### Work task
When you reach the line containing "[739,385,792,401] find ->" in the data below, begin returning lines exactly as written, and stop once the line containing "(262, 159) none" has been returned.

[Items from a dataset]
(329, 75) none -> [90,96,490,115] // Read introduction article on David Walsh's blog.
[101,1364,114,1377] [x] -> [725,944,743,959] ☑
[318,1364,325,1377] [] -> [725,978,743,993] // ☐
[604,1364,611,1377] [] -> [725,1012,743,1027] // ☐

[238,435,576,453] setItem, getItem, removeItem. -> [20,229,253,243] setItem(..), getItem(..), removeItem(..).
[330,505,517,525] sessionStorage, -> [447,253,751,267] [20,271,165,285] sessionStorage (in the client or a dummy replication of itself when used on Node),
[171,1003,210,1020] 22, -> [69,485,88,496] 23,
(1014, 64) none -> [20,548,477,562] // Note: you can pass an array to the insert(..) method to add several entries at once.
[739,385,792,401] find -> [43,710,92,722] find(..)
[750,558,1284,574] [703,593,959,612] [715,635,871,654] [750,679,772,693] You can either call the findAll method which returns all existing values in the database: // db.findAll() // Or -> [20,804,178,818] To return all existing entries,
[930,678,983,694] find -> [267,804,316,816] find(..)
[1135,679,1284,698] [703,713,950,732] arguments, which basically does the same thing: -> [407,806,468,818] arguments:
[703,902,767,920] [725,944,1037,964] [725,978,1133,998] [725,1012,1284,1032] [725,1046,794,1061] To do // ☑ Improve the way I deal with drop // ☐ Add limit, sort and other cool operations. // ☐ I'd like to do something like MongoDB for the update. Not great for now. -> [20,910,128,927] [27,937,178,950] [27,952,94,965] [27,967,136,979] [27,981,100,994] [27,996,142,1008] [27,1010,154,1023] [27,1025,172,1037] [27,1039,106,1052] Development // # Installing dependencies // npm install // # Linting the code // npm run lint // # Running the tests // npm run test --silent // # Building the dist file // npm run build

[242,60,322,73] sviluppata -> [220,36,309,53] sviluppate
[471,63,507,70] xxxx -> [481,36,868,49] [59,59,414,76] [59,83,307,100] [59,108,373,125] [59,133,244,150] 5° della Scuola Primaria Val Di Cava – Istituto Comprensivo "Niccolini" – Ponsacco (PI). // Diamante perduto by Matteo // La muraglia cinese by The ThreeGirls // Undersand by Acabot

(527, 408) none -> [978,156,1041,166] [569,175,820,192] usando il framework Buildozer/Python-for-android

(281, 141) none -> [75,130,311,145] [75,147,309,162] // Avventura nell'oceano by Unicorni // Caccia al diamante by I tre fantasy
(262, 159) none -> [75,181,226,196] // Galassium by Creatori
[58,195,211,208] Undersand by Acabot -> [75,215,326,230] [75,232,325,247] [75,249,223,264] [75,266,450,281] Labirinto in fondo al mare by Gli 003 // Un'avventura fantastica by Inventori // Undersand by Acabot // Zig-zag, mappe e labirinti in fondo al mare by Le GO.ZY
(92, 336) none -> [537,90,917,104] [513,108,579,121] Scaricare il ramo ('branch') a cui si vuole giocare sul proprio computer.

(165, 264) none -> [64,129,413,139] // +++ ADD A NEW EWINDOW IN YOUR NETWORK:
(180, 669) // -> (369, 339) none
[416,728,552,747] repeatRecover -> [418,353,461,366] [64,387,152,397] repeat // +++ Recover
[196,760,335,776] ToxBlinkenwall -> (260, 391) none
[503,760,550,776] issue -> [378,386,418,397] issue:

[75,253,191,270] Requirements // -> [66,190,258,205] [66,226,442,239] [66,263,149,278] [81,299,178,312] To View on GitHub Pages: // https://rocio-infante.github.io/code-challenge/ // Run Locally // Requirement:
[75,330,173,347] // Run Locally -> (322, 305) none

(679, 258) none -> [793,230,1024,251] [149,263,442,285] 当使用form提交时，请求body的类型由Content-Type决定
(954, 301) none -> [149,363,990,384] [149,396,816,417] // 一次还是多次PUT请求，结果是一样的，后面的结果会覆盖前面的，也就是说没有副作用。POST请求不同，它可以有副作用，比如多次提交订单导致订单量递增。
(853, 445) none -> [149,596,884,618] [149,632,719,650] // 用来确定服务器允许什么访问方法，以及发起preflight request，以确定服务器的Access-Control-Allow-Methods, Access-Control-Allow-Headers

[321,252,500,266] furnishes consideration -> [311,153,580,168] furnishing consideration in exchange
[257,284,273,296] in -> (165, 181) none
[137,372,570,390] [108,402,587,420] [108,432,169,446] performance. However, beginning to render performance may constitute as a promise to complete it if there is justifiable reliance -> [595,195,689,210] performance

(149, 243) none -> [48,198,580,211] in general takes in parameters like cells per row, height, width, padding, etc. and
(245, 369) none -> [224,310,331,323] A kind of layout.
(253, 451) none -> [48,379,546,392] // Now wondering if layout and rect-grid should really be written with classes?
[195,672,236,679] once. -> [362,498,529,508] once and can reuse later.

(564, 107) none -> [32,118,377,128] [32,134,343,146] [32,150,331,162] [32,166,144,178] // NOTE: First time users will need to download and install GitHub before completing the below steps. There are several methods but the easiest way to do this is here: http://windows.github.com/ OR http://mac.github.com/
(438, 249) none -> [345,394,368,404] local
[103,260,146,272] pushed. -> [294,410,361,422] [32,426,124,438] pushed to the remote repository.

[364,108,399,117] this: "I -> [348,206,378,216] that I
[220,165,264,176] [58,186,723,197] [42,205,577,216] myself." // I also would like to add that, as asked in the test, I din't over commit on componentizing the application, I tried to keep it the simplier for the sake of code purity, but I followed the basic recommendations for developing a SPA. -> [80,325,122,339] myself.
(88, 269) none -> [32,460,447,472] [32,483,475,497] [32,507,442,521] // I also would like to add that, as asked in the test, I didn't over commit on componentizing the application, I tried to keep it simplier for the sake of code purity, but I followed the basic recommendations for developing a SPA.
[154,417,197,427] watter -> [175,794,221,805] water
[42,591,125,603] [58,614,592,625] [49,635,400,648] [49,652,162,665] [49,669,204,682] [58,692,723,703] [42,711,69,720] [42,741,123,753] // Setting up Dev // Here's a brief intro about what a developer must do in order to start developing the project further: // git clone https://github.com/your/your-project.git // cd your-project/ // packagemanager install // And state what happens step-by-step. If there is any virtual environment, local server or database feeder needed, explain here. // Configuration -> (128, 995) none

### Response to this exercise
[739,385,792,401] find -> [43,710,92,722] find(..)
[750,558,1284,574] [703,593,959,612] [715,635,871,654] [750,679,772,693] You can either call the findAll method which returns all existing values in the database: // db.findAll() // Or -> [20,804,178,818] To return all existing entries,
[930,678,983,694] find -> [267,804,316,816] find(..)
[1135,679,1284,698] [703,713,950,732] arguments, which basically does the same thing: -> [407,806,468,818] arguments:
[703,902,767,920] [725,944,1037,964] [725,978,1133,998] [725,1012,1284,1032] [725,1046,794,1061] To do // ☑ Improve the way I deal with drop // ☐ Add limit, sort and other cool operations. // ☐ I'd like to do something like MongoDB for the update. Not great for now. -> [20,910,128,927] [27,937,178,950] [27,952,94,965] [27,967,136,979] [27,981,100,994] [27,996,142,1008] [27,1010,154,1023] [27,1025,172,1037] [27,1039,106,1052] Development // # Installing dependencies // npm install // # Linting the code // npm run lint // # Running the tests // npm run test --silent // # Building the dist file // npm run build

[242,60,322,73] sviluppata -> [220,36,309,53] sviluppate
[471,63,507,70] xxxx -> [481,36,868,49] [59,59,414,76] [59,83,307,100] [59,108,373,125] [59,133,244,150] 5° della Scuola Primaria Val Di Cava – Istituto Comprensivo "Niccolini" – Ponsacco (PI). // Diamante perduto by Matteo // La muraglia cinese by The ThreeGirls // Undersand by Acabot

(527, 408) none -> [978,156,1041,166] [569,175,820,192] usando il framework Buildozer/Python-for-android

(281, 141) none -> [75,130,311,145] [75,147,309,162] // Avventura nell'oceano by Unicorni // Caccia al diamante by I tre fantasy
(262, 159) none -> [75,181,226,196] // Galassium by Creatori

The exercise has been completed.